Most days, it feels like no one understands where I am in this journey. I get a lot of comments about how “it hasn’t been that long”, “just relax”, “it’ll happen eventually”, “at least you already have a child” – right, whatever, shut the hell up is kind of how I want to respond. Usually I just kinda smile and nod with clinched teeth. The mental journey has been longer than the physical one, making it all feel that much more difficult and unfair.
And yes, I thank God every single day for the blue-eyed, blonde haired beauty he has brought into my life and I pray so hard every single day that we can do it all again someday soon. I am trying so hard to hand it all over to Him, but that’s another mental journey.
6 comments:
I could have written this post myself many times over. Hugs to you Mama, big, big hugs.
I get this. I am in a similar space, as we are getting ready to start trying for a second child. I am immensely grateful for the wonderful child I have, but I really want a second child. It still hurts to see pregnant women who you know got pregnant naturally.
Hugs to you!
Big hugs sweetie, here for you always. xo
hugs
Don't listen to what anyone else might say. In fact, I just stopped talking to most people about pregnancy because? Nothing anyone else outside my realm of bloggers-who-understand said made any difference to me. It mostly just annoyed or upset me.
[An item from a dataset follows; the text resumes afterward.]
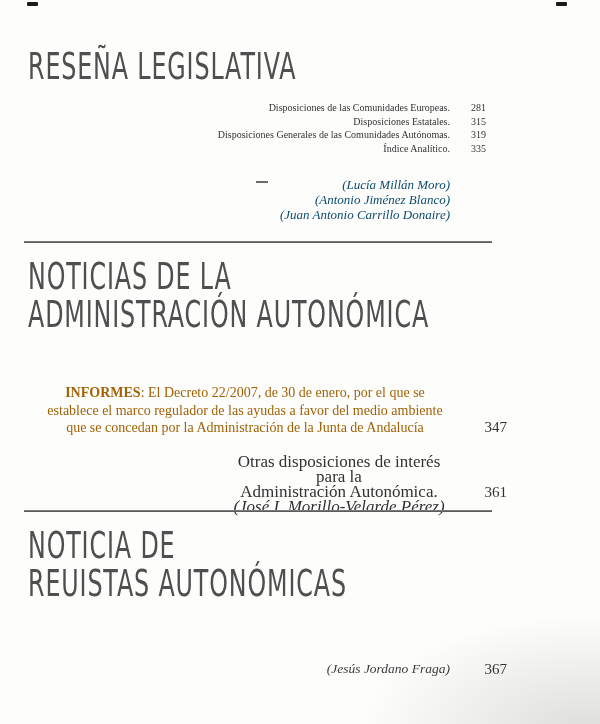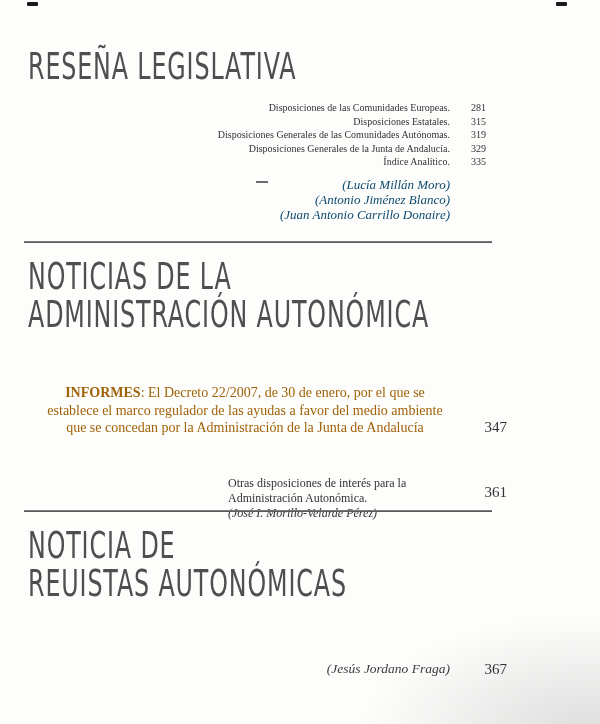"Disposiciones Generales de la Junta" div.toc-row { html: <div> <span>Disposiciones Generales de la Junta de Andalucía.</span> <span>329</span> </div> -> none }
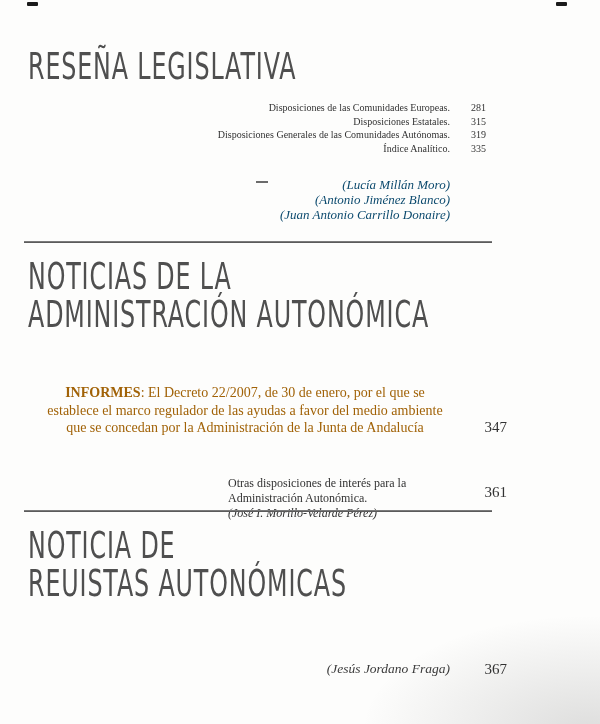"Otras disposiciones de interés para" .otras { font-size: 12px -> 17px; text-align: none -> center; top: 476px -> 454px }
People who've not been there don't get it.
And beyond that, family building is HIGHLY personal and HIGHLY emotional. Even I, who've been on both sides of the spectrum (2 years for 1, first month for the other) cannot find the right words to say to someone who is in the THROWS of wanting and not receiving. So with that, I'm praying for you. God is the only one that knows your heart fully and His plan for your family is the only one that will be. Lord, please give my friend strength and peace and answer the desire of her heart.
xoxo
If you want to respond with STHU, then do it...bet they never comment again. Hugs to you...heart wrenching.